**Directions**. Go through the listing and copy each line with the string "that".

**** Data in this exercise

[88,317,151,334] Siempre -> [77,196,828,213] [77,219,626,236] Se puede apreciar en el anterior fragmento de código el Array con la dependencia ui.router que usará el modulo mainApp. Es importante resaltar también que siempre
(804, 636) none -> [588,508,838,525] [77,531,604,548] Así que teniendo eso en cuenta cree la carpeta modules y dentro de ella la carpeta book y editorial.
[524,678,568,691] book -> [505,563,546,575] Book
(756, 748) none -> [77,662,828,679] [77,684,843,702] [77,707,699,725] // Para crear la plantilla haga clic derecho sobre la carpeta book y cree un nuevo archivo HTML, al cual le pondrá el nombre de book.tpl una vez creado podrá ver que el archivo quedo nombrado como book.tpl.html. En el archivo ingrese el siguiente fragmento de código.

********
**** Data in this exercise

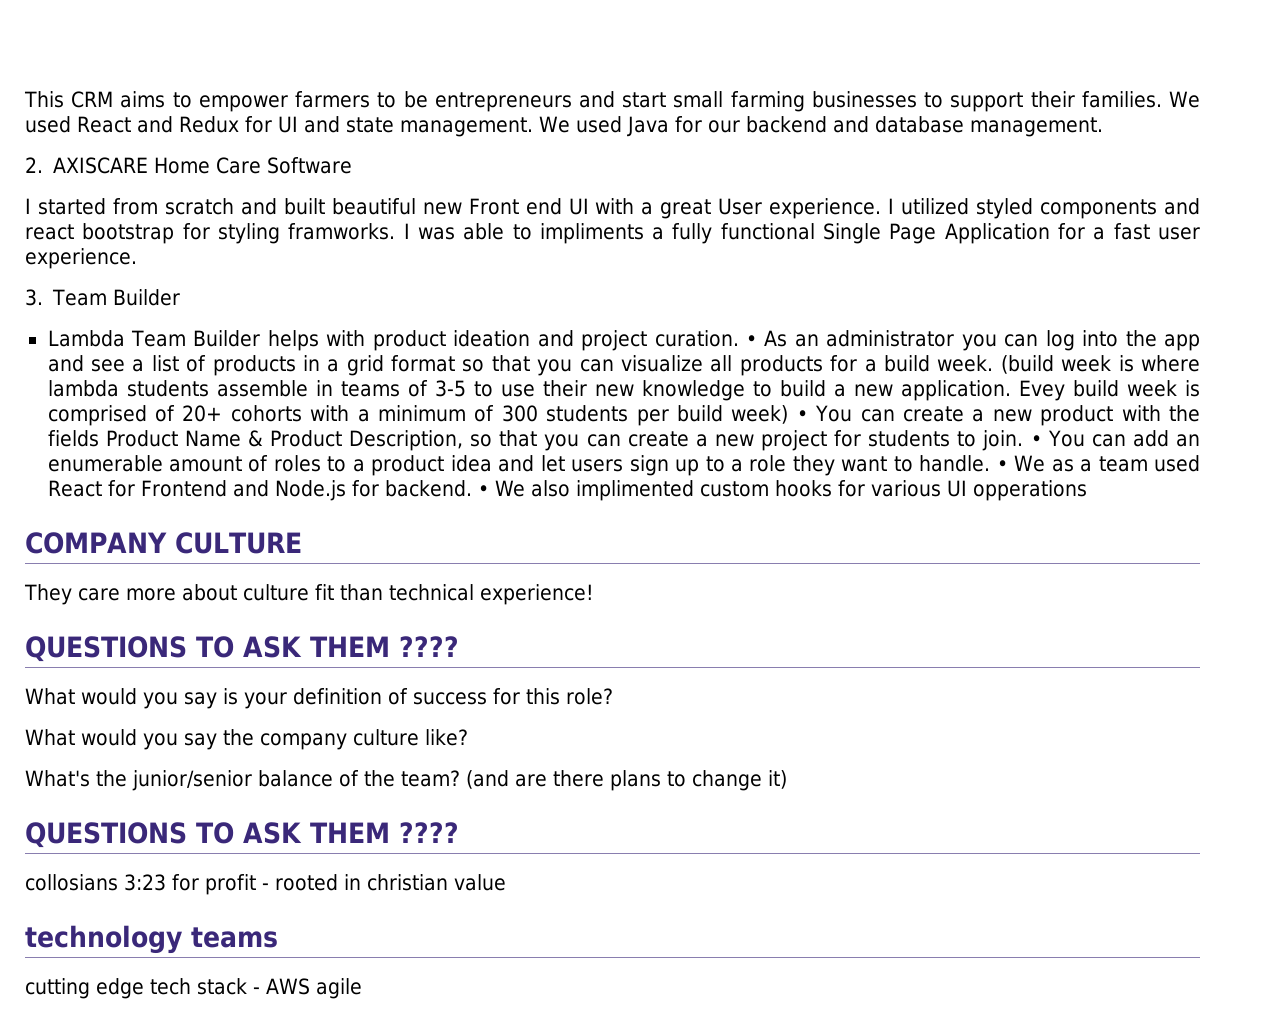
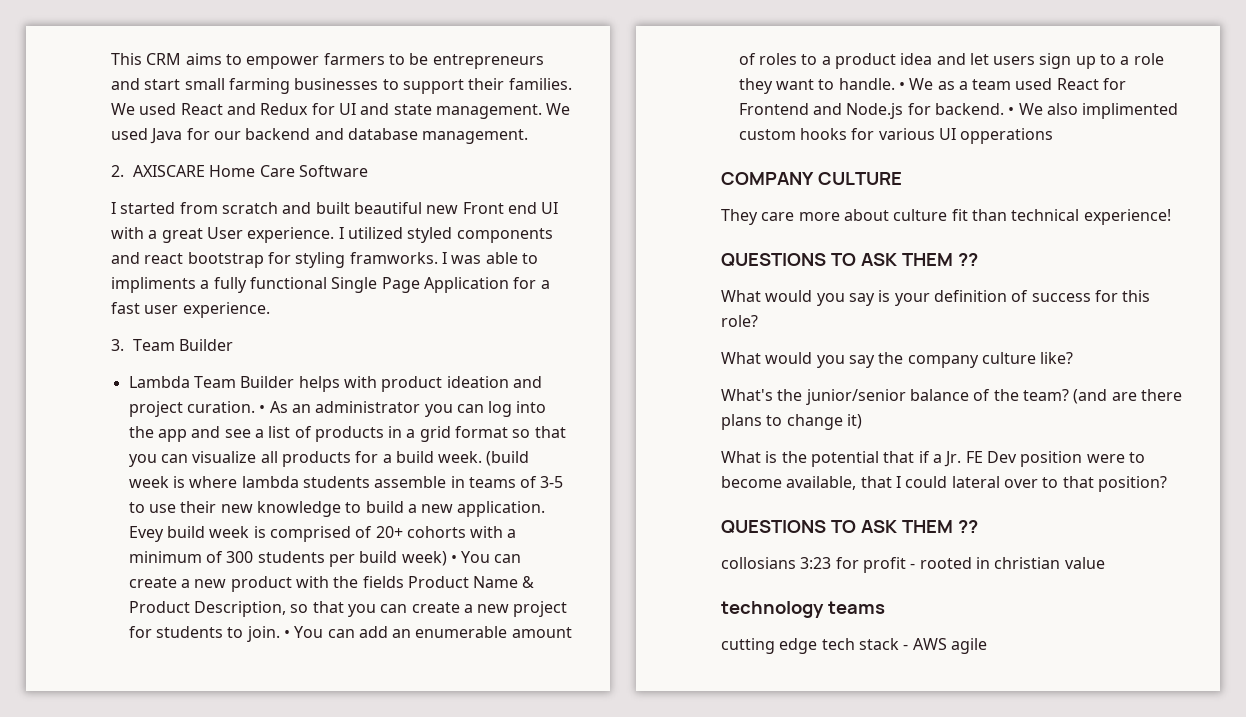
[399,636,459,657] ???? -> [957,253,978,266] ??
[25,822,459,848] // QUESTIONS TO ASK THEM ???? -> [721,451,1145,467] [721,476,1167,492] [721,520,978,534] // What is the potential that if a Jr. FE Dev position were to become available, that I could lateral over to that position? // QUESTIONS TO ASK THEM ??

********
**** Data in this exercise

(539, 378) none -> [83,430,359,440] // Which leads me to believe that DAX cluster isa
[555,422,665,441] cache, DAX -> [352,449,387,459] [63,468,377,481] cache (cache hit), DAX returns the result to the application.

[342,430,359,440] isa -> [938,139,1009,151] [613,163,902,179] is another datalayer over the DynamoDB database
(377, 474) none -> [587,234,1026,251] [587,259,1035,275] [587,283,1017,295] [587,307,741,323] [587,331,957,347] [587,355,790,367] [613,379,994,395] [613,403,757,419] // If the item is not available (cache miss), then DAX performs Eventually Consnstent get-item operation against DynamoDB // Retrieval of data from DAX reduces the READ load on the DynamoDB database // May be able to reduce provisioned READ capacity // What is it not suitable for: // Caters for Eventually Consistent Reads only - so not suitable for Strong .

********

**Written answer**.
[25,822,459,848] // QUESTIONS TO ASK THEM ???? -> [721,451,1145,467] [721,476,1167,492] [721,520,978,534] // What is the potential that if a Jr. FE Dev position were to become available, that I could lateral over to that position? // QUESTIONS TO ASK THEM ??
(539, 378) none -> [83,430,359,440] // Which leads me to believe that DAX cluster isa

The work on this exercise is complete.